** EXERCISE REQUIREMENTS **
If a line in the records below contains the word "height", return that line.

** DATA SECTION **
※ ※ ※

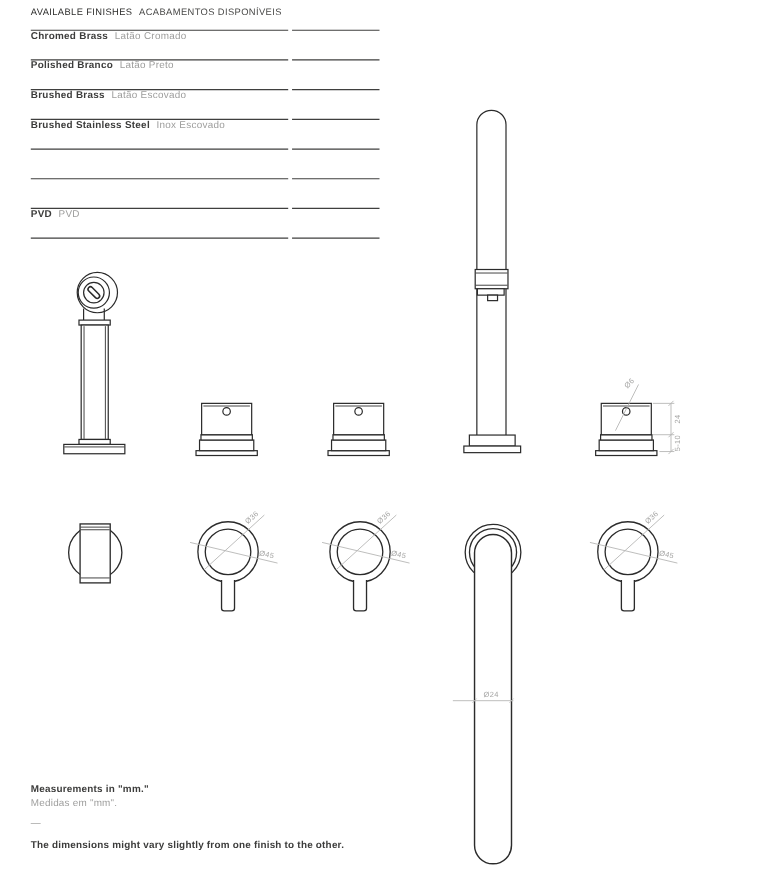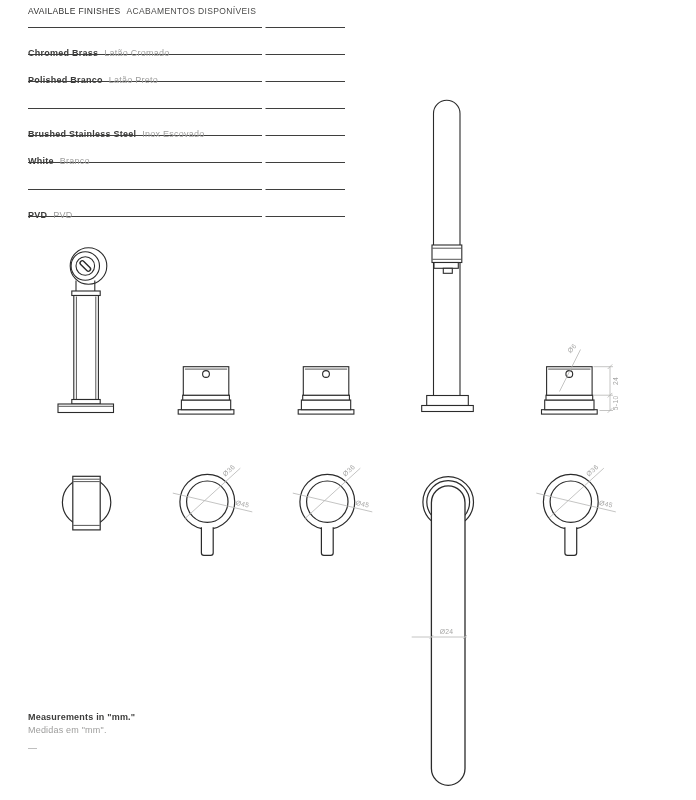--- a/index.html
+++ b/index.html
@@ -13,7 +13,7 @@
   .hdr .en{font-weight:400;color:#2e2e2d;}
   .hdr .pt{font-weight:400;color:#4a4a49;margin-left:6px;}
   
-  .frow{position:absolute;left:28px;width:317px;height:27px;display:flex;align-items:center;white-space:nowrap;margin-top:12px;}
+  .frow{position:absolute;left:28px;width:317px;height:27px;display:flex;align-items:flex-start;white-space:nowrap;}
   .frow .en{font-weight:700;font-size:9px;letter-spacing:.25px;color:#3c3c3b;}
   .frow .pt{font-size:9px;letter-spacing:.25px;color:#9d9d9c;margin-left:6px;}
   

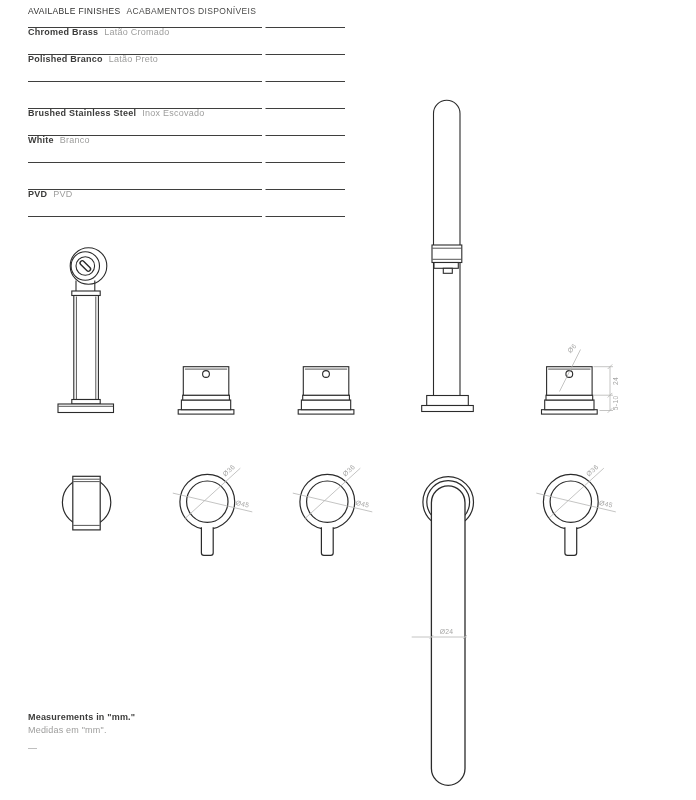--- a/index.html
+++ b/index.html
@@ -186,6 +186,10 @@
     <span class="en">Polished Branco</span>
     <span class="pt">Latão Preto</span>
   </div>
+  <div class="frow" style="top:81px">
+    <span class="en">Brushed Brass</span>
+    <span class="pt">Latão Escovado</span>
+  </div>
   <div class="frow" style="top:108px">
     <span class="en">Brushed Stainless Steel</span>
     <span class="pt">Inox Escovado</span>

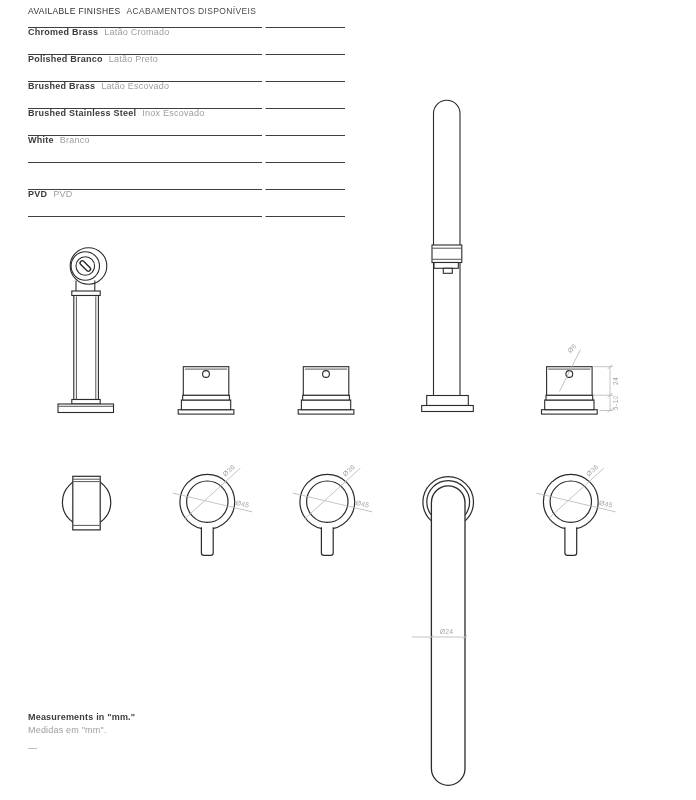--- a/index.html
+++ b/index.html
@@ -194,10 +194,6 @@
     <span class="en">Brushed Stainless Steel</span>
     <span class="pt">Inox Escovado</span>
   </div>
-  <div class="frow" style="top:135px">
-    <span class="en">White</span>
-    <span class="pt">Branco</span>
-  </div>
   <div class="frow" style="top:189px">
     <span class="en">PVD</span>
     <span class="pt">PVD</span>

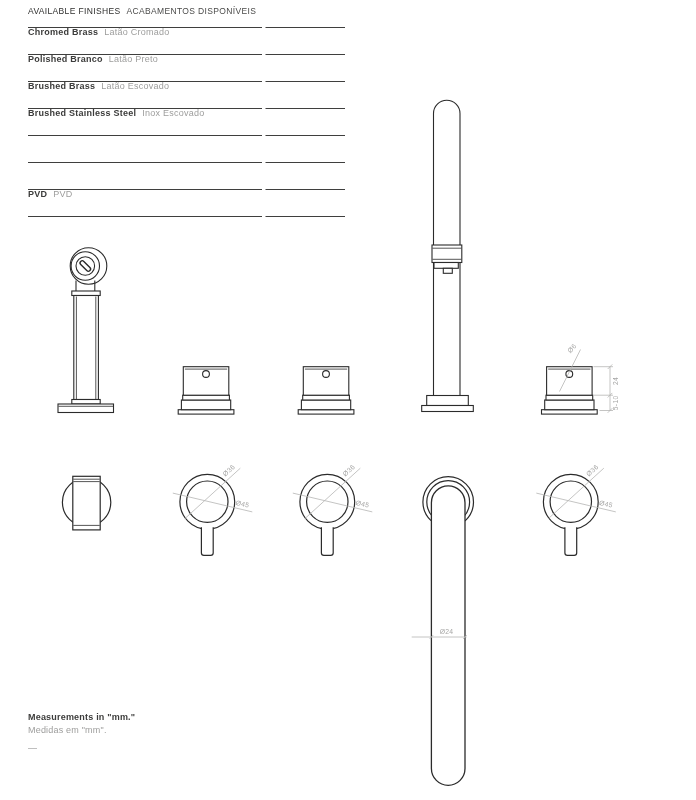--- a/index.html
+++ b/index.html
@@ -203,6 +203,7 @@
     <div class="b">Measurements in "mm."</div>
     <div class="g">Medidas em "mm".</div>
     <div class="dash">—</div>
+    <div class="b">The dimensions might vary slightly from one finish to the other.</div>
   </div>
 
 </div>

※ ※ ※

** THE ANSWER **
-  .frow{position:absolute;left:28px;width:317px;height:27px;display:flex;align-items:center;white-space:nowrap;margin-top:12px;}
+  .frow{position:absolute;left:28px;width:317px;height:27px;display:flex;align-items:flex-start;white-space:nowrap;}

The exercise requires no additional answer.